Europa: Vive la Uneinigkeit – dennoch ist Europa noch nicht gescheitert

So überschreibt Kurt Kister den Leitkommentar in der Süddeutschen zu diesen Ereignissen (https://www.sueddeutsche.de/politik/eu-gipfel-nationalstaaten-1.4512779 externer Link).

Einer anfängliche Euphorie für Europa folgt schon länger die Ernüchterung. Die EU besteht aus 28 Staaten, die nicht alle die Grundvoraussetzungen erfüllen, was Menschen- und Freiheitsrecht angeht. Etliche Länder werden von Regierungen geführt, die nationalistische Interessen verfolgen und die offene Gesellschaft ablehnen. Der Zusammenhalt schwindet – und die Briten gehen. (was jedoch auch ein wenig abschreckend noch wirkt..)

Sollten aber in Frankreich die Reaktionären von Le Pen die nächst Präsidentschaft gewinnen, wird dies ein riesiger Rückschritt in der EU-Geschichte sein…
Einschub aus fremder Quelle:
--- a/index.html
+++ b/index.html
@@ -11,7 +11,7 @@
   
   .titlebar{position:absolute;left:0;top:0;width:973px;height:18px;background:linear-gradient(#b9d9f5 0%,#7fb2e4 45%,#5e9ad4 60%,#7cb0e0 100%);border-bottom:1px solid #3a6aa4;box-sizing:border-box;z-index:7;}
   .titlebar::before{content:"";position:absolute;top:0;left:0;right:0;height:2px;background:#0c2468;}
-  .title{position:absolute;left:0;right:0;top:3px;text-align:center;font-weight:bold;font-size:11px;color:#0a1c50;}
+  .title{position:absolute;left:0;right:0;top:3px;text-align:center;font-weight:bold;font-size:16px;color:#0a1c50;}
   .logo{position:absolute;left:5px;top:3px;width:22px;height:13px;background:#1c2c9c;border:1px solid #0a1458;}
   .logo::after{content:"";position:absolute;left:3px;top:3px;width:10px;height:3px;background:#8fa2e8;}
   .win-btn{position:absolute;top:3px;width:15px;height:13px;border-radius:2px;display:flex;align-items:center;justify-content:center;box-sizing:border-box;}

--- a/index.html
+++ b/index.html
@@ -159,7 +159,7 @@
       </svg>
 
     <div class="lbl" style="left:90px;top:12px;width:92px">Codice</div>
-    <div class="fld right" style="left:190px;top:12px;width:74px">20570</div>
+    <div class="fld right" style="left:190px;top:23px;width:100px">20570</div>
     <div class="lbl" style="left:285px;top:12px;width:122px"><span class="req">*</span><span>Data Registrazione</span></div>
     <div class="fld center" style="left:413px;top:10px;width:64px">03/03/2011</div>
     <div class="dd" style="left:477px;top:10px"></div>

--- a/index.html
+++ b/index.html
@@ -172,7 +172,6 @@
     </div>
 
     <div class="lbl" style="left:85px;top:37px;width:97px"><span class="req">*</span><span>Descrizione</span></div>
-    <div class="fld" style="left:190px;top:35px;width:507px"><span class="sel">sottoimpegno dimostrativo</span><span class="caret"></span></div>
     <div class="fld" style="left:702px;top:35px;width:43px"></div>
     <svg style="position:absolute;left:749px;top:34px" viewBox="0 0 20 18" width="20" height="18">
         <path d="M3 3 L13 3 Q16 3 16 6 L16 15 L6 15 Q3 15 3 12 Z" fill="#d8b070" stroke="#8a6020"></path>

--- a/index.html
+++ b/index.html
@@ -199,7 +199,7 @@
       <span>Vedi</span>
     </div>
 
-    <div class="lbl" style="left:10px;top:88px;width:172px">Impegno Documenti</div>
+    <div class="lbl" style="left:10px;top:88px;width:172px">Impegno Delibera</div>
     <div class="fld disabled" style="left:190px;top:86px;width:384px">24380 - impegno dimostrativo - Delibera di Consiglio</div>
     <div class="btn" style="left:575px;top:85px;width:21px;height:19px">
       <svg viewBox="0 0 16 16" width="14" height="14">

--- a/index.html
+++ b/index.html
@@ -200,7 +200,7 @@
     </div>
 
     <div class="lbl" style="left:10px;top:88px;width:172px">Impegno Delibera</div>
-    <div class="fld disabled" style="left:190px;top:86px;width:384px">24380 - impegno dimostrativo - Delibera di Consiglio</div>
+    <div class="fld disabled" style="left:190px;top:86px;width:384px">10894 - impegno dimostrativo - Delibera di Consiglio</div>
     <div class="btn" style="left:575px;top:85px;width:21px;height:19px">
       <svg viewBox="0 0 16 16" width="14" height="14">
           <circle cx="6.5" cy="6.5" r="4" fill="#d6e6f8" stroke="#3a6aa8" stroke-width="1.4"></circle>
Nein, – so schließt Kurt Kister – Europa ist deswegen nicht gescheitert. Aber man sollte die EU so nehmen, wie sie ist (was ja Merkel getan hat): Eine Regionalorganisation, die Partikularismus, große Träume und neuen Nationalismus (was wäre z.B. Orban ohne die EU? …) unter irgendwie zwei bis drei Hüte zu bringen versucht. (https://www.sueddeutsche.de/politik/eu-gipfel-nationalstaaten-1.4512779 externer Link

Und die SPD steht mit ihrer Kritik an der allein durch die Regierungschefs ausgekungelten Besetzung der Spitzenjobs nicht allein

Während einerseits viel über die Qualifikation von Ursula von der Leyen geschrieben wird (= eine ganze dritte Seite in der SZ) stört Stefan Ulrich auch diese als so selbstverständlich vorausgesetzte Prädominanz der Regierungschefs für eine Aufgabe die eigentlich genuin Sache des Parlamentes sein müsse: Deshalb: Es ist für das Parlament „Zeit für den Aufstand“ (https://www.sueddeutsche.de/politik/eu-kommission-europa-leyen-1.4509550 externer Link)
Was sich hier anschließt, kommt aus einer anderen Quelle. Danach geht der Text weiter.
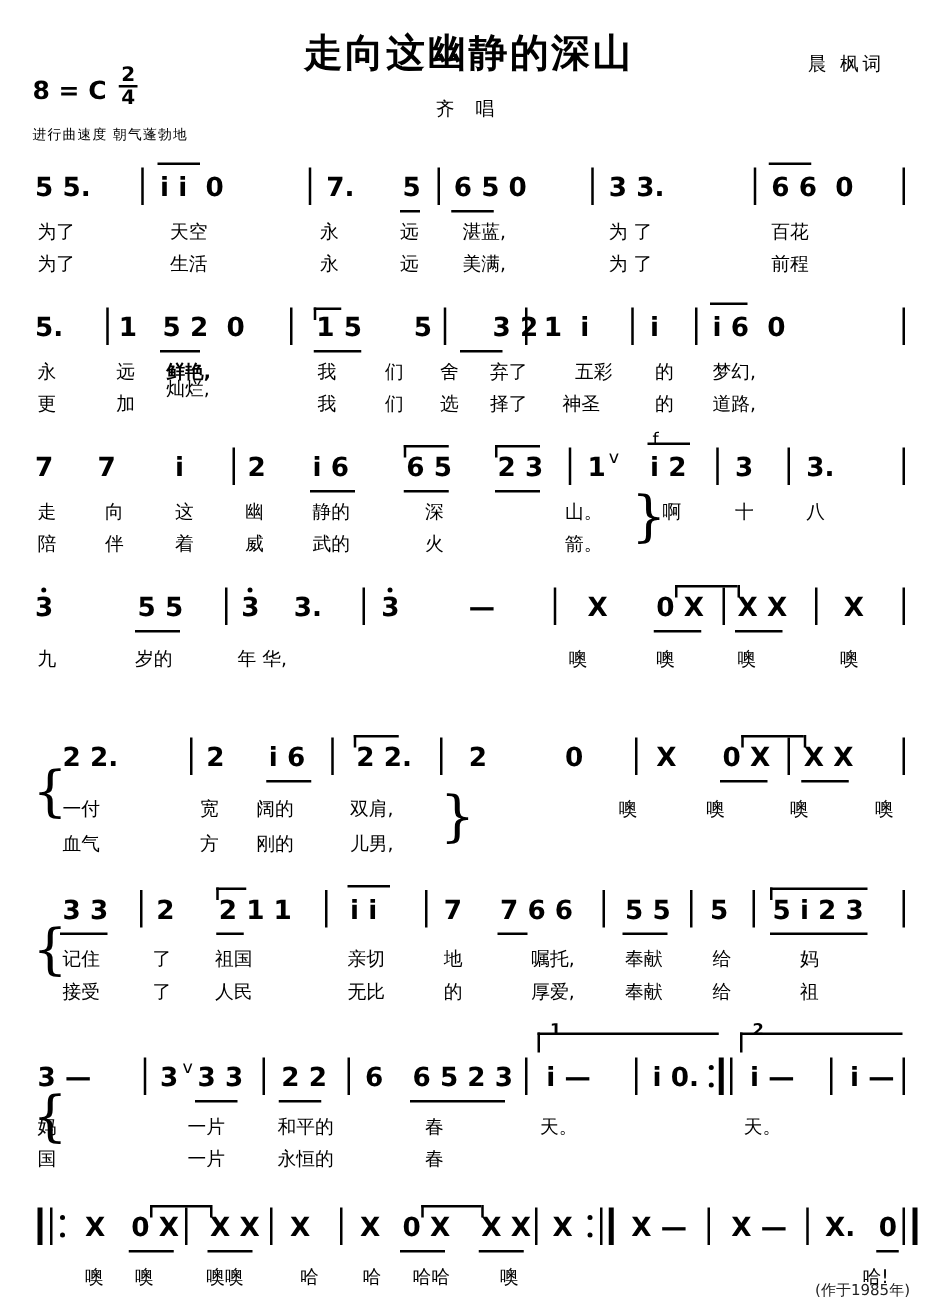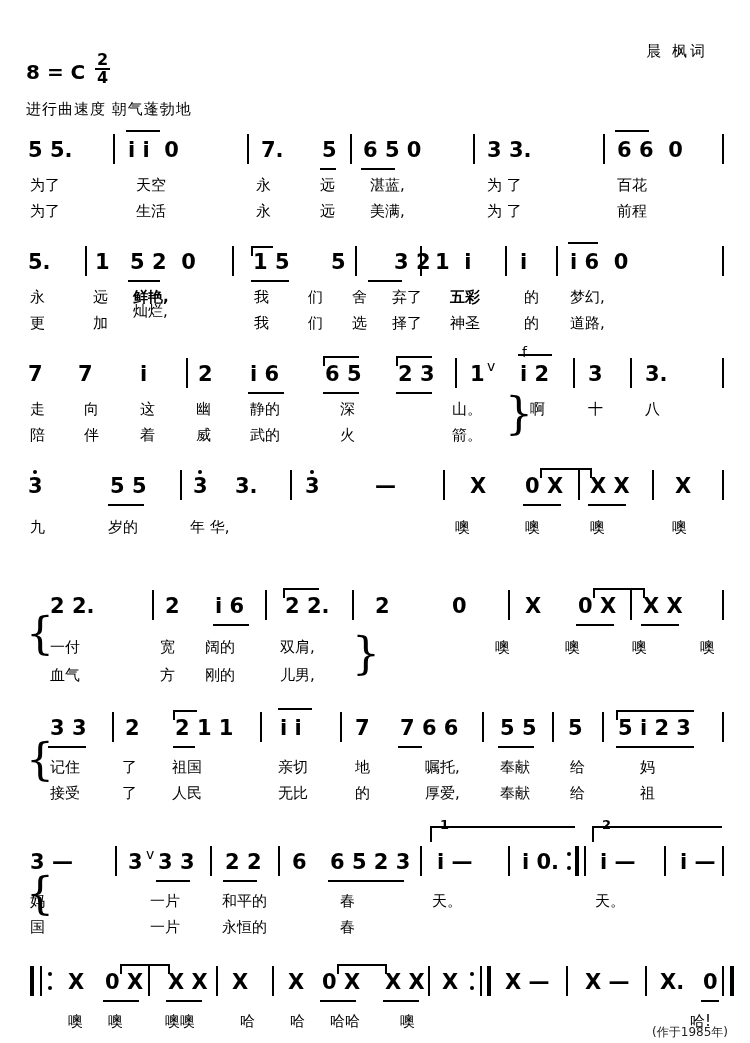--- a/index.html
+++ b/index.html
@@ -69,6 +69,7 @@
 
 <div class="sheet">
 
+  <div class="title">走向这幽静的深山</div>
   <div class="composer">晨 枫词</div>
   <div class="keysig">8 = C</div>
   <div class="meter">

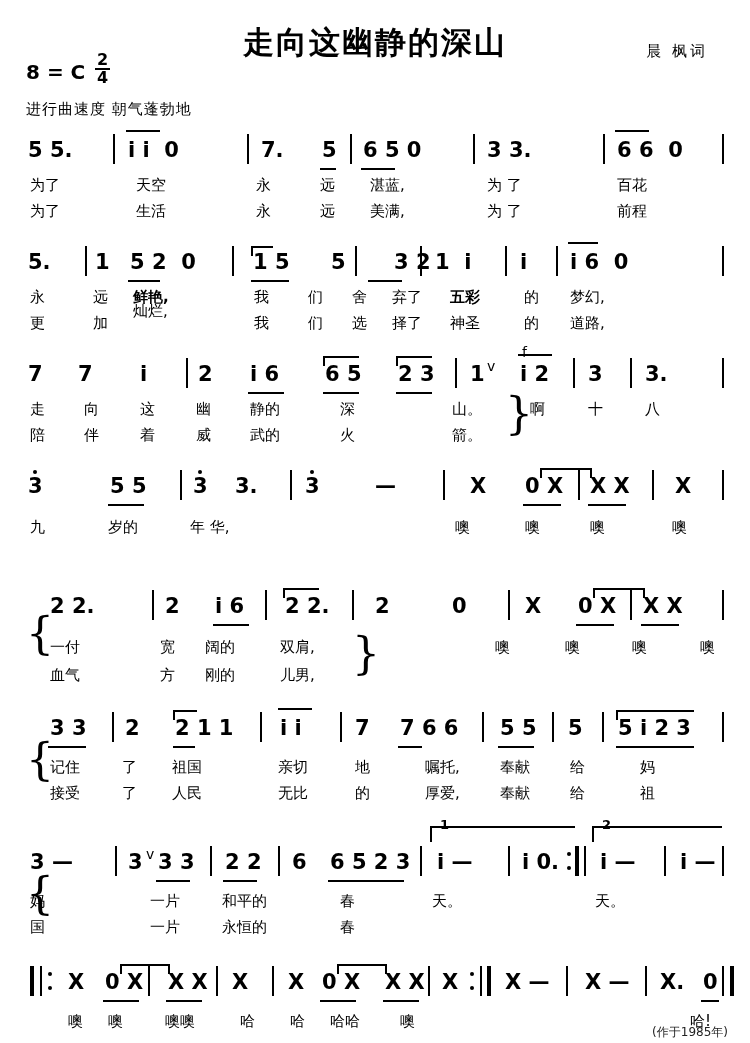--- a/index.html
+++ b/index.html
@@ -71,6 +71,7 @@
 
   <div class="title">走向这幽静的深山</div>
   <div class="composer">晨 枫词</div>
+  <div class="subtitle">齐 唱</div>
   <div class="keysig">8 = C</div>
   <div class="meter">
     <span class="num">2</span>

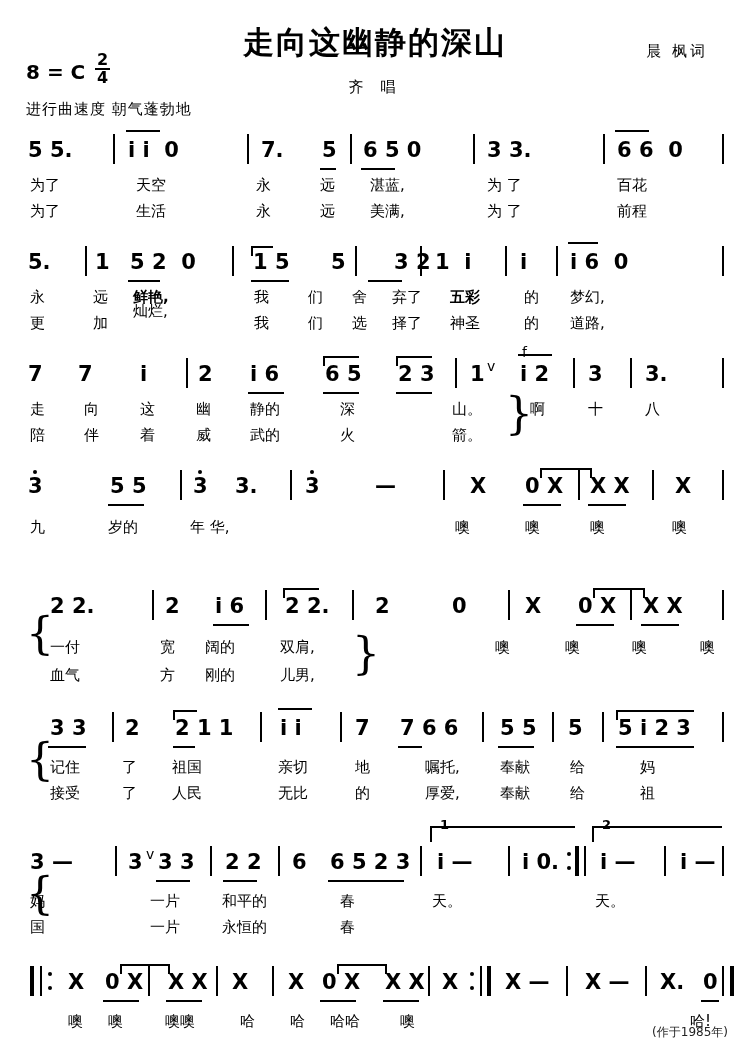--- a/index.html
+++ b/index.html
@@ -42,7 +42,7 @@
   .meter .den{display:block;padding:0 2px;}
   .tempo{
     position:absolute;left:26px;top:100px;
-    font-size:15px;font-family:"DejaVu Sans", sans-serif;
+    font-size:11px;font-family:"DejaVu Sans", sans-serif;
     letter-spacing:1px;
   }
 

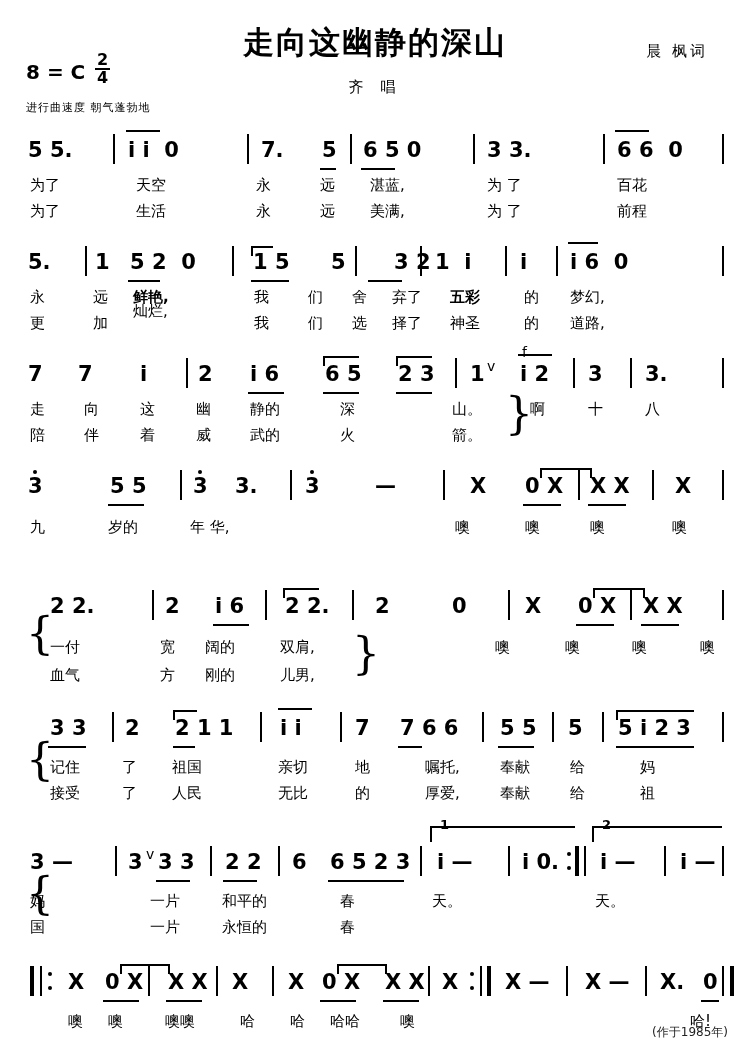--- a/index.html
+++ b/index.html
@@ -148,7 +148,7 @@
     <div class="ly" style="left:308px;top:290px;">们</div>
     <div class="ly" style="left:352px;top:290px;">舍</div>
     <div class="ly" style="left:392px;top:290px;">弃了</div>
-    <div class="ly" style="left:450px;top:290px;font-weight:bold;">五彩</div>
+    <div class="ly" style="left:460px;top:290px;">五彩</div>
     <div class="ly" style="left:524px;top:290px;">的</div>
     <div class="ly" style="left:570px;top:290px;">梦幻,</div>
Und die SPD macht sich mit einem weiteren Duo für den Parteivorsitz auf den Weg (https://www.sueddeutsche.de/politik/spd-vorsitz-kampmann-roth-1.4510133 externer Link)

SPD – aber auch Grüne – gegen von der Leyen, weil im Prozess der Besetzung der Spitzenposition dem Druck dieser rechten Visagrad-Staaten die dafür keine Mehrheit hatten, nachgegeben wurde denen Timmermans, der eine Mehrheit im Parlament finden konnte, mit der Durchsetzung der Rechtsstaatsverfahren gegen diese Staaten einfach nicht passte: Die Entscheidung für von der Leyen, war also durch ein Einknicken gegen die Rechtsstaatlichkeit, bewirkt worden – also einen eindeutigen Rechtsruck gegen die Rechtsstaatlichkeit zur Voraussetzung hatte (https://www.tagesschau.de/multimedia/video/video-562365.html externer Link )

Die rechten Nationalisten in Ungarn mit Orban, in Polen mit Kaczinsky – und letztendlich auch Italien mit Salvini geben jetzt der EU die politische Melodie vor, um eine Ende des Rechtsstaats zu besiegeln! Kein gutes Omen für das zukünftige Europa!